**Your objective:** Could you repeat all of the entries below word for word, apart from the pictures?

**Records provided:**
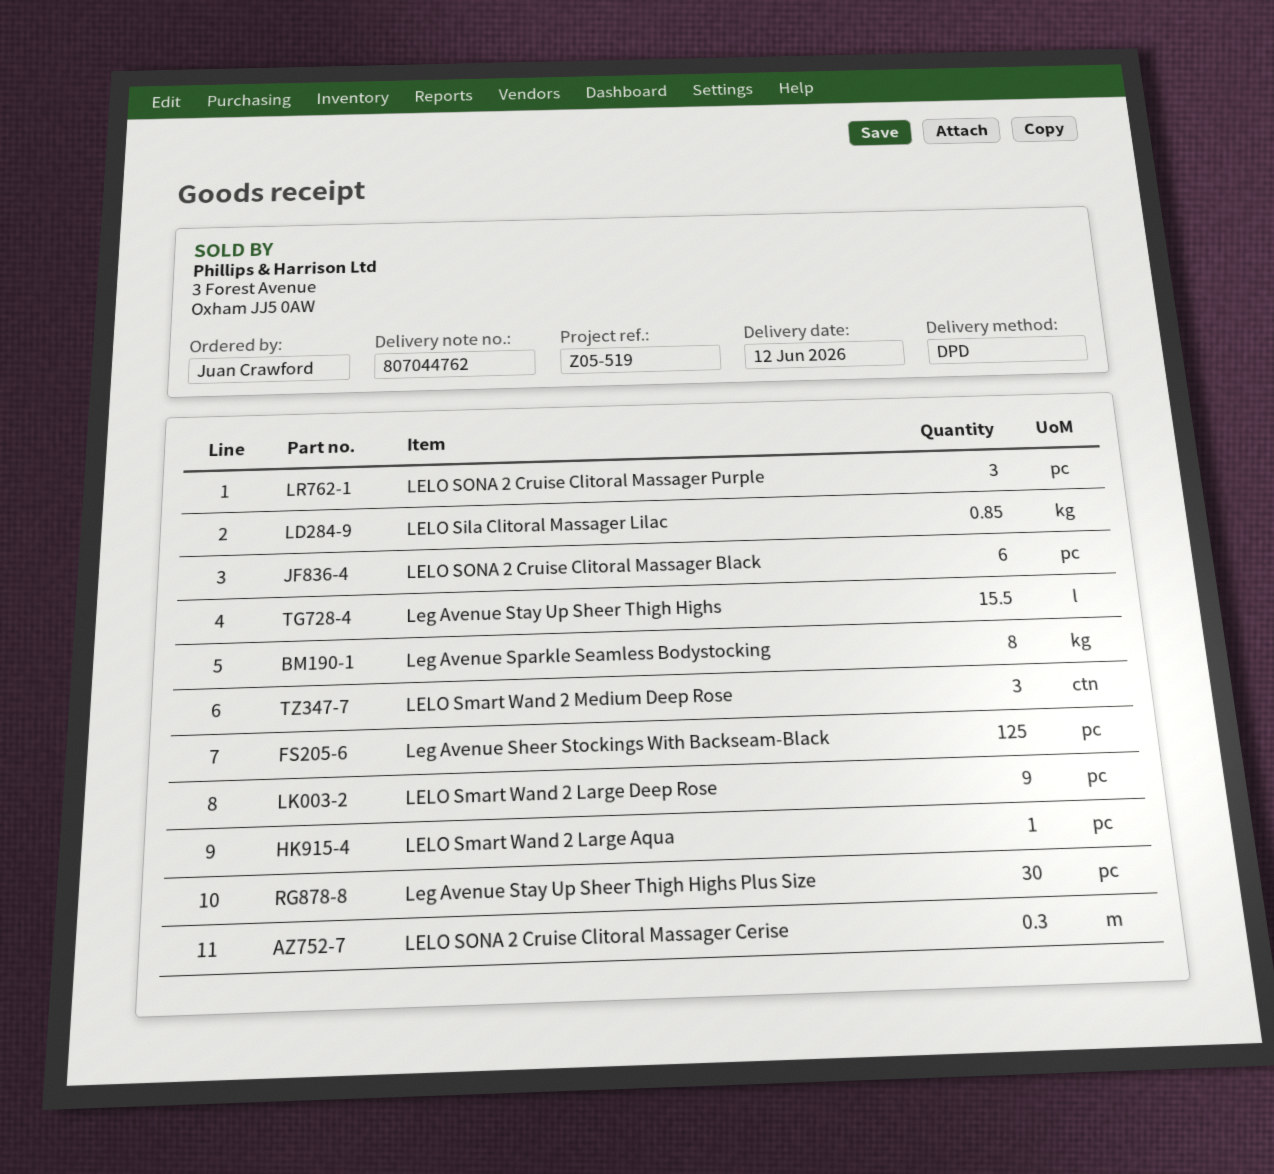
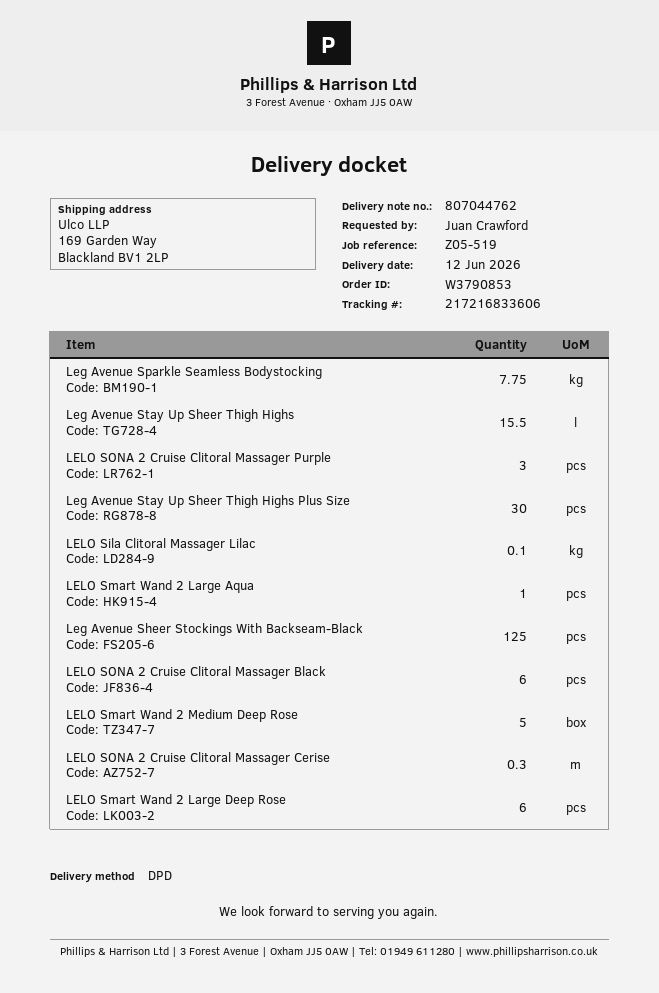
LELO Sila Clitoral Massager Lilac: 0.85 -> 0.1
Leg Avenue Sparkle Seamless Bodystocking: 8 -> 7.75
LELO Smart Wand 2 Medium Deep Rose: 3 -> 5
LELO Smart Wand 2 Large Deep Rose: 9 -> 6

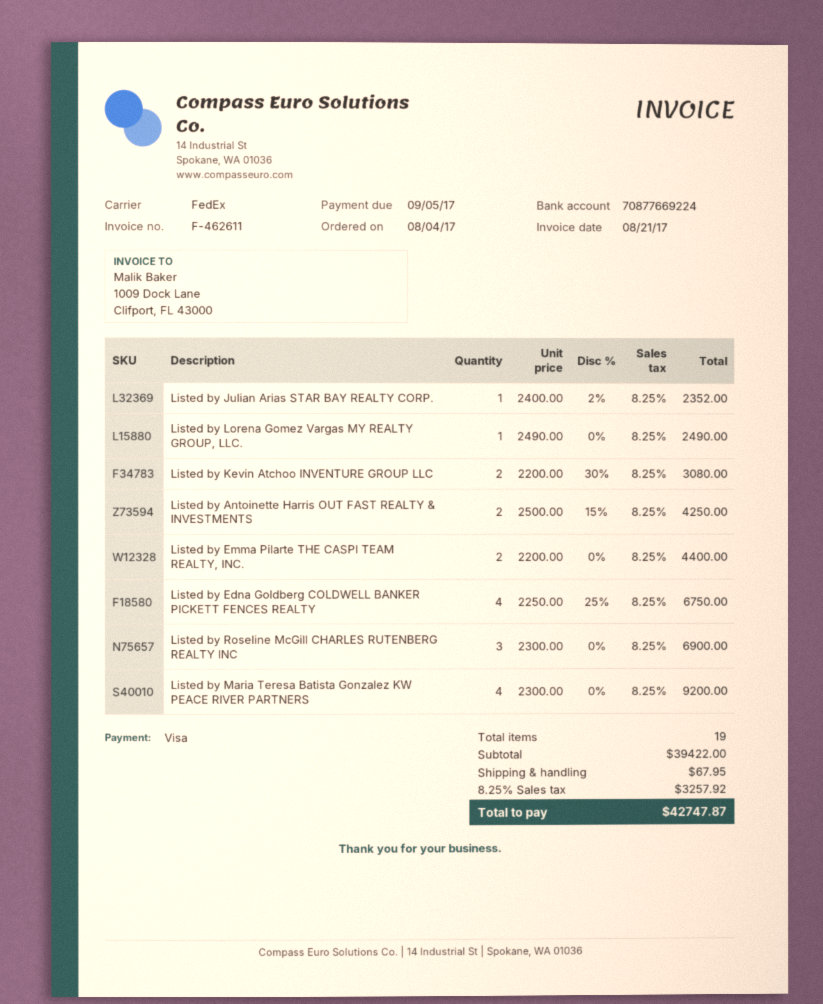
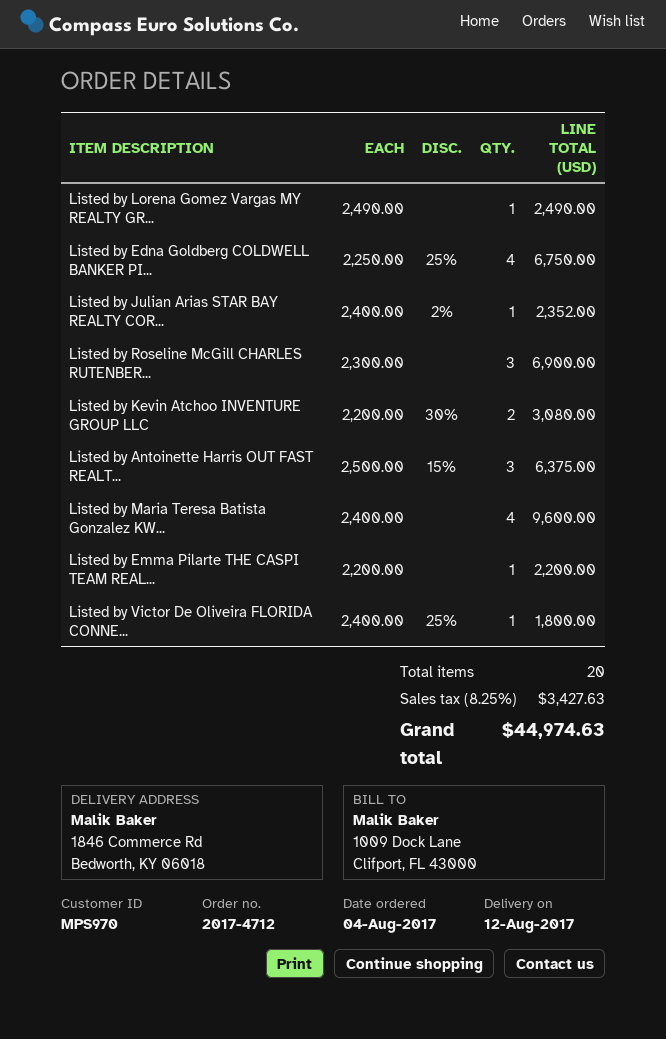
Listed by Antoinette Harris OUT FAST REALTY & INVESTMENTS: 2 x 2500.00 - 15% = 4250.00 -> 3 x 2500.00 - 15% = 6375.00
Listed by Emma Pilarte THE CASPI TEAM REALTY, INC.: 2 x 2200.00 = 4400.00 -> 1 x 2200.00 = 2200.00
Listed by Maria Teresa Batista Gonzalez KW PEACE RIVER PARTNERS: 4 x 2300.00 = 9200.00 -> 4 x 2400.00 = 9600.00
Listed by Victor De Oliveira FLORIDA CONNE...: none -> 1 x 2400.00 - 25% = 1800.00
total quantity: 19 -> 20
shipping: 67.95 -> none
tax: 8.25% = 3257.92 -> 8.25% = 3427.63
total: 42747.87 -> 44974.63

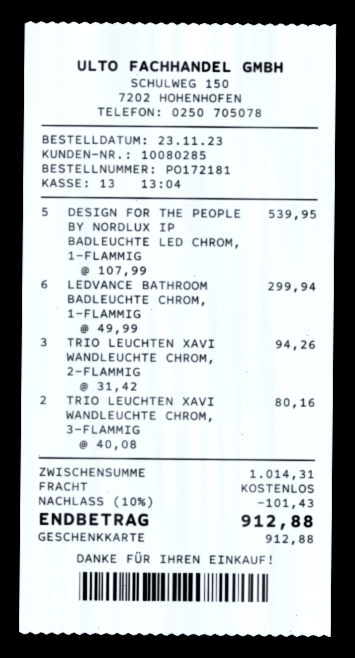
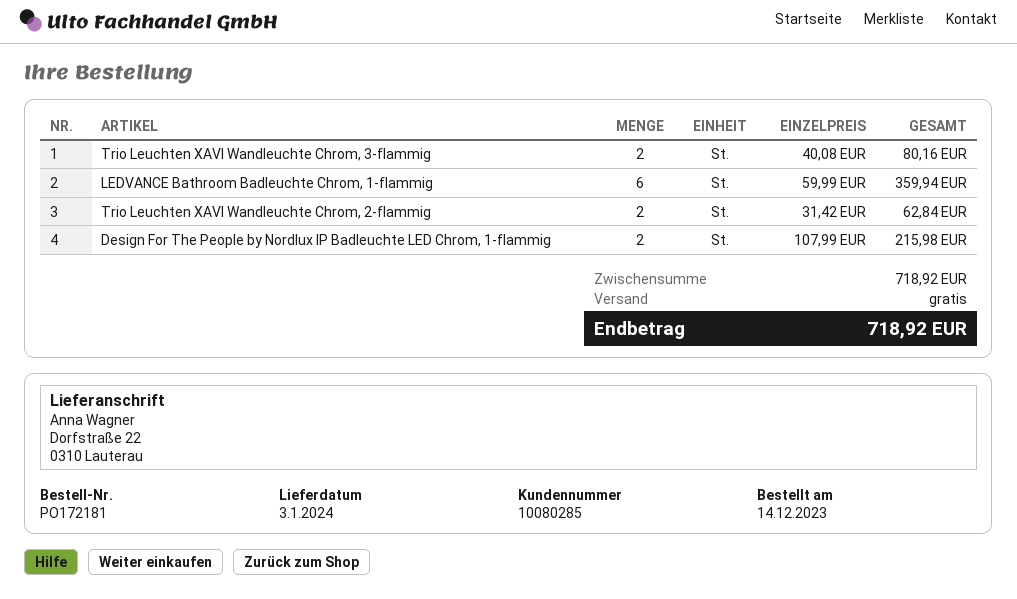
order date: 2023-11-23 -> 2023-12-14
DESIGN FOR THE PEOPLE BY NORDLUX IP BADLEUCHTE LED CHROM, 1-FLAMMIG: 5 x 107.99 = 539.95 -> 2 x 107.99 = 215.98
LEDVANCE BATHROOM BADLEUCHTE CHROM, 1-FLAMMIG: 6 x 49.99 = 299.94 -> 6 x 59.99 = 359.94
TRIO LEUCHTEN XAVI WANDLEUCHTE CHROM, 2-FLAMMIG: 3 x 31.42 = 94.26 -> 2 x 31.42 = 62.84
subtotal: 1014.31 -> 718.92
discount: 10% = 101.43 -> none
total: 912.88 -> 718.92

**Task solution:**
LELO Sila Clitoral Massager Lilac: 0.85 -> 0.1
Leg Avenue Sparkle Seamless Bodystocking: 8 -> 7.75
LELO Smart Wand 2 Medium Deep Rose: 3 -> 5
LELO Smart Wand 2 Large Deep Rose: 9 -> 6

Listed by Antoinette Harris OUT FAST REALTY & INVESTMENTS: 2 x 2500.00 - 15% = 4250.00 -> 3 x 2500.00 - 15% = 6375.00
Listed by Emma Pilarte THE CASPI TEAM REALTY, INC.: 2 x 2200.00 = 4400.00 -> 1 x 2200.00 = 2200.00
Listed by Maria Teresa Batista Gonzalez KW PEACE RIVER PARTNERS: 4 x 2300.00 = 9200.00 -> 4 x 2400.00 = 9600.00
Listed by Victor De Oliveira FLORIDA CONNE...: none -> 1 x 2400.00 - 25% = 1800.00
total quantity: 19 -> 20
shipping: 67.95 -> none
tax: 8.25% = 3257.92 -> 8.25% = 3427.63
total: 42747.87 -> 44974.63

order date: 2023-11-23 -> 2023-12-14
DESIGN FOR THE PEOPLE BY NORDLUX IP BADLEUCHTE LED CHROM, 1-FLAMMIG: 5 x 107.99 = 539.95 -> 2 x 107.99 = 215.98
LEDVANCE BATHROOM BADLEUCHTE CHROM, 1-FLAMMIG: 6 x 49.99 = 299.94 -> 6 x 59.99 = 359.94
TRIO LEUCHTEN XAVI WANDLEUCHTE CHROM, 2-FLAMMIG: 3 x 31.42 = 94.26 -> 2 x 31.42 = 62.84
subtotal: 1014.31 -> 718.92
discount: 10% = 101.43 -> none
total: 912.88 -> 718.92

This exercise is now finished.